I know right. SMH. I took to diy projects only recently and this was an older mount already installed in a different place by the previous owners of our home. 

If strength will not be impacted I will drill new holes near the older ones. I had them measured out at the height at which I wanted the TV. So half an inch to the right is what I will try to do.


----------



## FrodoOne (Mar 4, 2016)

jaydoc said:


> So half an inch to the right is what I will try to do.


Even assuming that the original hole was in the exact centre of the stud concerned, drilling a 7/32" hole "half an inch to the right" in what is, probably, "nominally" a 2" stud could get you mighty close to the edge of such a stud.

Much better to go up or down 1/2 inch.

(While I do not know the size of your TV nor the type of "bracket" that you have, all brackets for large size TVs that I have dealt with over the last few years have holes spaced virtually at about 1/2" intervals to allow for such adjustments.)

Since one bolt "broke off and is now stuck deep in the stud", you cannot use that hole, nor any other hole "aligned" to it.


----------



## 123pugsy (Oct 6, 2012)

FrodoOne said:


> Even assuming that the original hole was in the exact centre of the stud concerned, drilling a 7/32" hole "half an inch to the right" in what is, probably, "nominally" a 2" stud could get you mighty close to the edge of such a stud.
> 
> Much better to go up or down 1/2 inch.
> 
> ...


X2, go up or down about 1/2" or even 3/4".

Get yourself a piece of scrap wood, drill a hole and test your bolt.
It appears you need to learn a bit, so testing things before you do them may help a lot.


----------



## Bud9051 (Nov 11, 2015)

Hi jay,
A calibrated wrist that will tell you to stop before you snap a bolt takes awhile to develop, but we all snapped a few in the beginning.
When selecting a drill size to pre-drill your hole, hold both up to the light with the drill bit in front of the screw or lag bolt. If you can't see threads on both sides the drill bit is too big. If you can see the entire thread on both sides, but only threads it is probably good. If you see the entire thread on both side plus the shaft then you need to be careful, that calibrated wrist. Fine tuning that selection depends upon the type of wood and how much weight it will have to hold. 
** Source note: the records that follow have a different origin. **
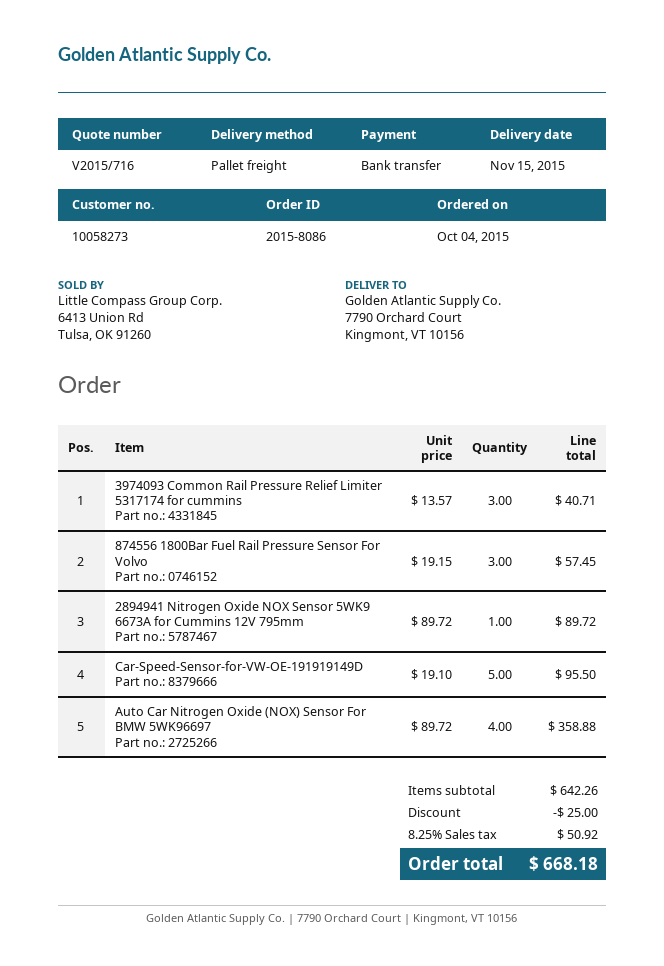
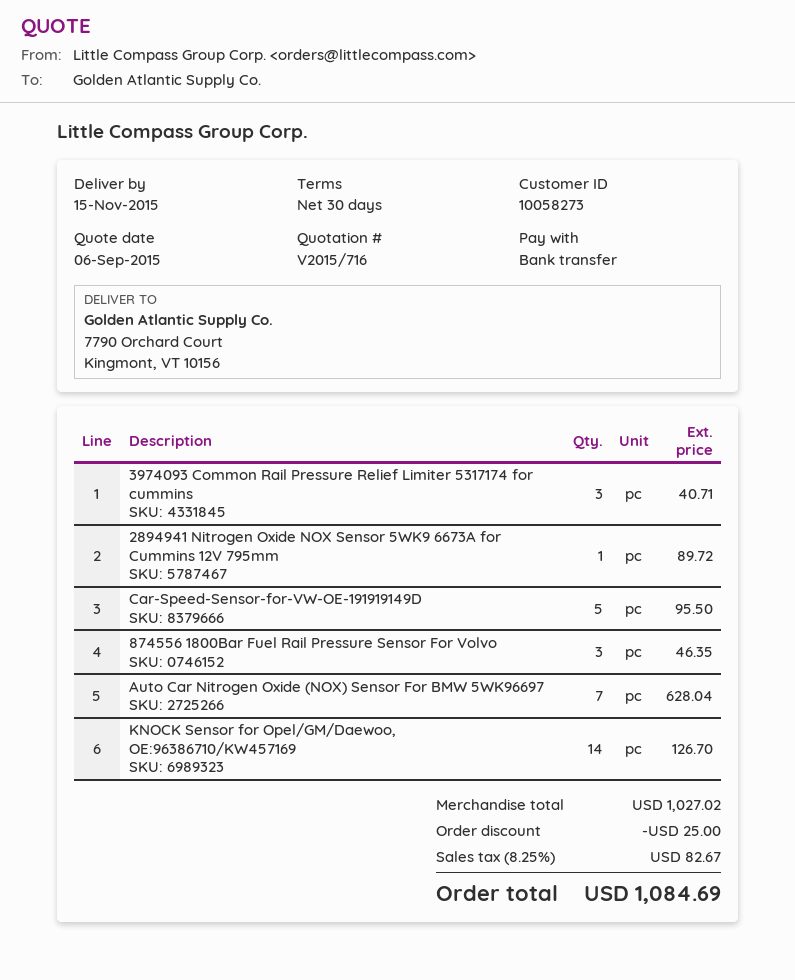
874556 1800Bar Fuel Rail Pressure Sensor For Volvo: 3 for 57.45 -> 3 for 46.35
Auto Car Nitrogen Oxide (NOX) Sensor For BMW 5WK96697: 4 for 358.88 -> 7 for 628.04
KNOCK Sensor for Opel/GM/Daewoo, OE:96386710/KW457169: none -> 14 for 126.70
subtotal: 642.26 -> 1027.02
tax: 8.25% = 50.92 -> 8.25% = 82.67
total: 668.18 -> 1084.69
Your stud is probably only 1.5" wide so moving to the side would be difficult and may have minimal wood to for sufficient hold. Up or down 3/4" would be the best bet. If you absolutely want the same height you can glue in a wood dowel for the 5/8" hole. For the broken lag bolt you could try to angle the drill a bit to one side and use the same hole. Drill the hole and test the lag bolt first.

Bud


----------



## Gary in WA (Mar 11, 2009)

---------Welcome to the forums!------------------

If a 2x4 bearing wall, you are allow 25% of the stud width for the drilled hole depth at edge- same as a "notch" ---- so *7/8" deep only*.; http://co.routt.co.us/building/handouts/notching.pdf

Gary
PS. up to 40% for a non-bearing wall.


----------



## jaydoc (Jan 17, 2017)

Thanks for the replies everyone.I am still learning all this DIY stuff and will definitely double check to make sure the drill size and screw/bolt size match each other going forward. These forums will be a great place to browse around for learning from others.

I followed the advice from this thread and moved my drill sites about 3/4 inch lower than where either the 5/8 or the 7/32 drill holes were located on the studs. 

Before doing this I used some 1/4 inch wood dowels to plug those other holes in the wall and used a DAP drywall repair kit to complete the repairs. I know that this was probably not necessary, but I felt a little safer hanging the TV using those studs after I did this.


----------